Мать-настоятельница недоверчиво покачала головой и отошла к столу. Похоже, до сих пор она об этом не думала.

— Ты знаешь, в твоих словах что-то есть… Но почему ты мне прежде об этом ничего не говорил?

— Да я только об этом и говорю уже несколько лет.— Север усмехнулся.— Начать хотя бы с того, что мы отбираем послушников настолько жестоко, что с самого начала даже выживших отпугиваем от себя и тем самым порождаем у них мысли о побеге!

— Да, ты говорил об этом,— согласилась она,— но… Я подумаю… Но давай вернемся к Соне. Насколько я поняла, ей ты склонен доверять.

— Верно.

— Позволь спросить, почему?

— Начнем с послушников,— сказал Север,— Все они видели, что произошло с Альрикой.

— С этой бритункой? — уточнила Разара.

— Именно. Они повздыхали, покачали головами, пособолезновали Соне и разошлись. Кто они? Сдержанные или равнодушные? Если первое, хорошо, но если второе… На равнодушного нельзя положиться в бою. Он подведет. И уж в любом случае смерть новенькой не заставила их сильнее полюбить Логово.

— Ну а Соня? — недовольно поморщившись, спросила Разара.

— Она не смирилась со смертью друзей, не скрывала своего желания бежать. Все это мы знаем. Она испугалась, когда я объяснил ей, куда завела ее собственная несдержанность. И это тоже нормально! Ничего не страшатся только дураки. Они и гибнут первыми. Но когда погибла ее подруга, она вновь не сдержалась!

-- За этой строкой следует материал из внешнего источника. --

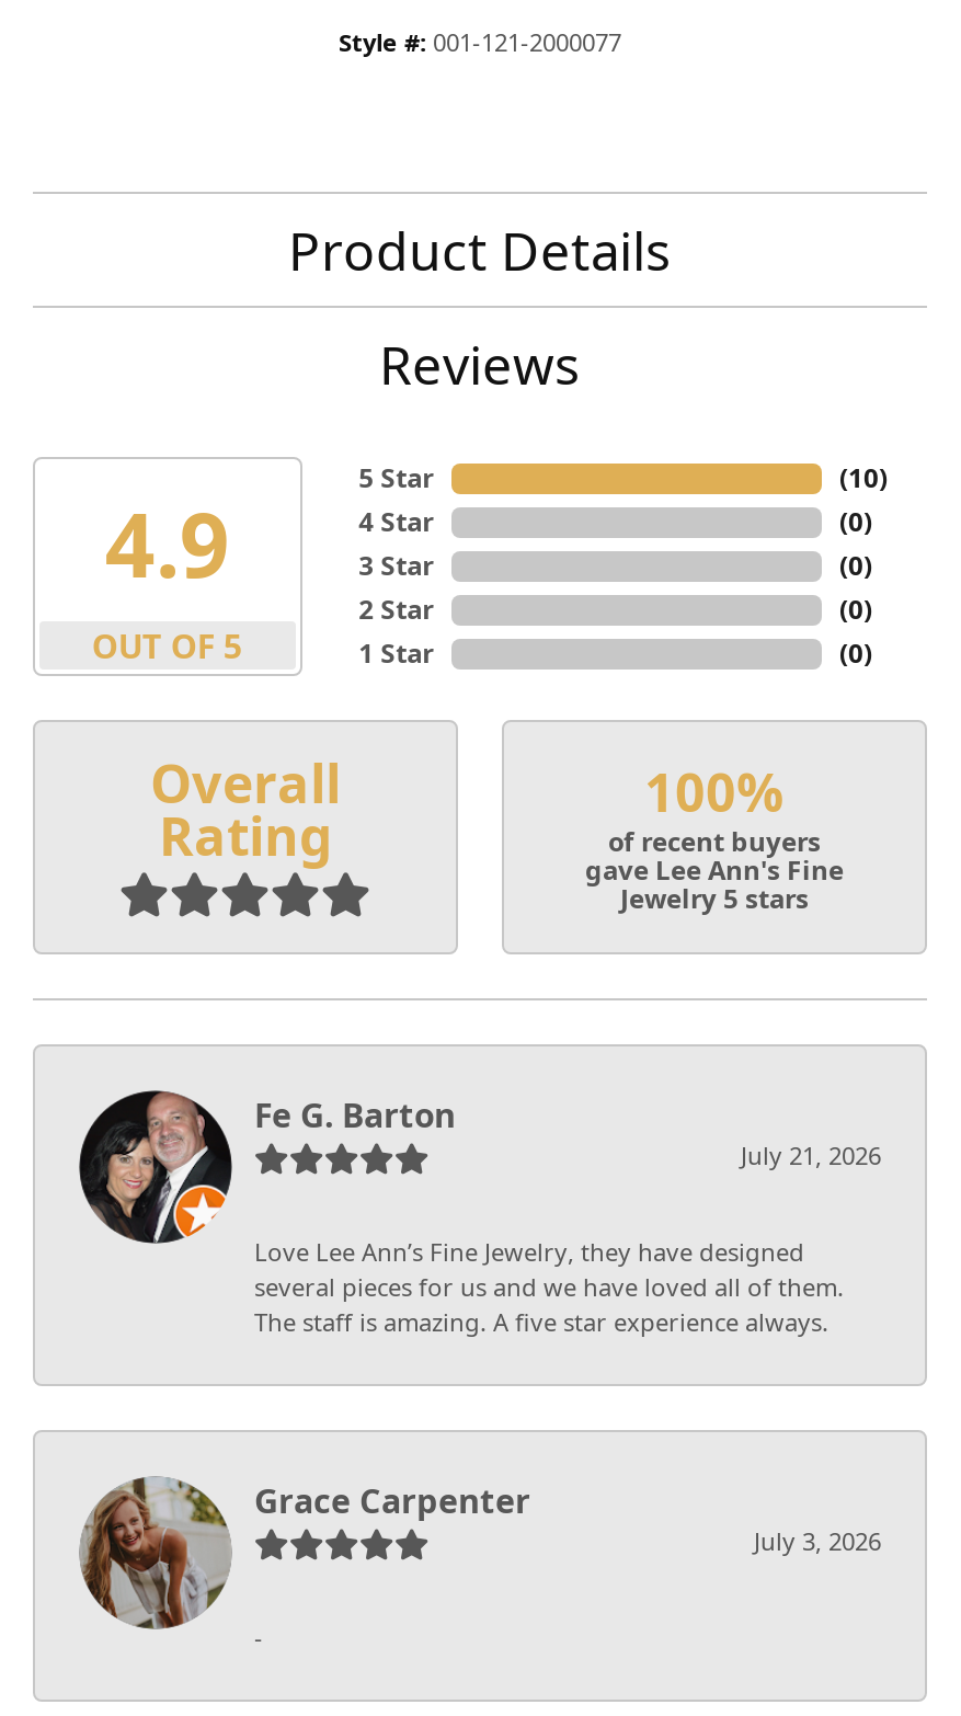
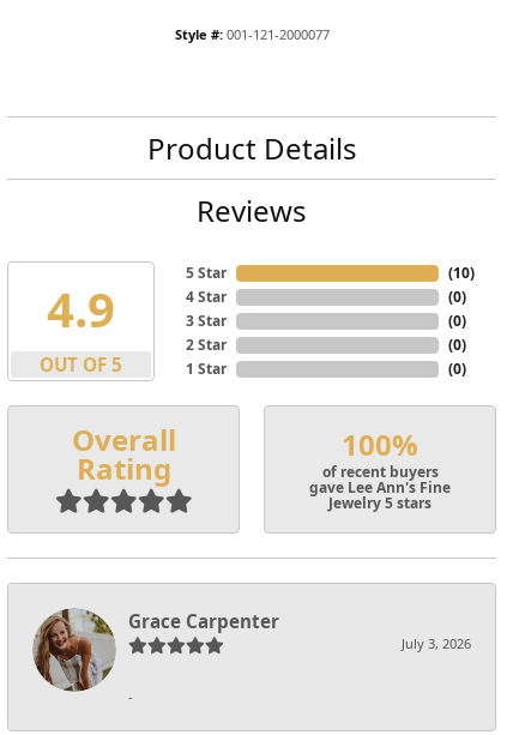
[79,1090,881,1339] [image] | Fe G. Barton | July 21, 2026 | Love Lee Ann’s Fine Jewelry, they have designed | several pieces for us and we have loved all of them. | The staff is amazing. A five star experience always. -> none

— И это плохо! — воскликнула Разара.

— Плохо, да, но это нормально! И мы сами во многом виноваты. Мы словно специально подталкивали ее к такому шагу! И я ничего не мог поделать — почти все время находился в разъездах…— Он помолчал и вздохнул, прежде чем вновь заговорить.— Не подумай, что я оправдываюсь. Основная вина все равно на мне. Мне следовало бросить все дела и заняться ею лично, а я даже не подумал об этом.

— Я ценю,— Разара усмехнулась,— что ты не упоминаешь о том, что я просто не оставила тебе такой возможности.

— Не имеет значения,— Север упрямо мотнул головой,— я ведь даже не попытался убедить тебя.

— Что ж, может, ты и прав. Тонкая работа требует кропотливости. Будем считать, что все мы виноваты. Что дальше?

— Что дальше…— задумчиво повторил Вожак.— Соня несдержанна и неравнодушна. Первое преодолимо — об этом мы уже говорили. А за второе я готов простить ей все, что угодно. К тому же ее и учить-то ничему не нужно.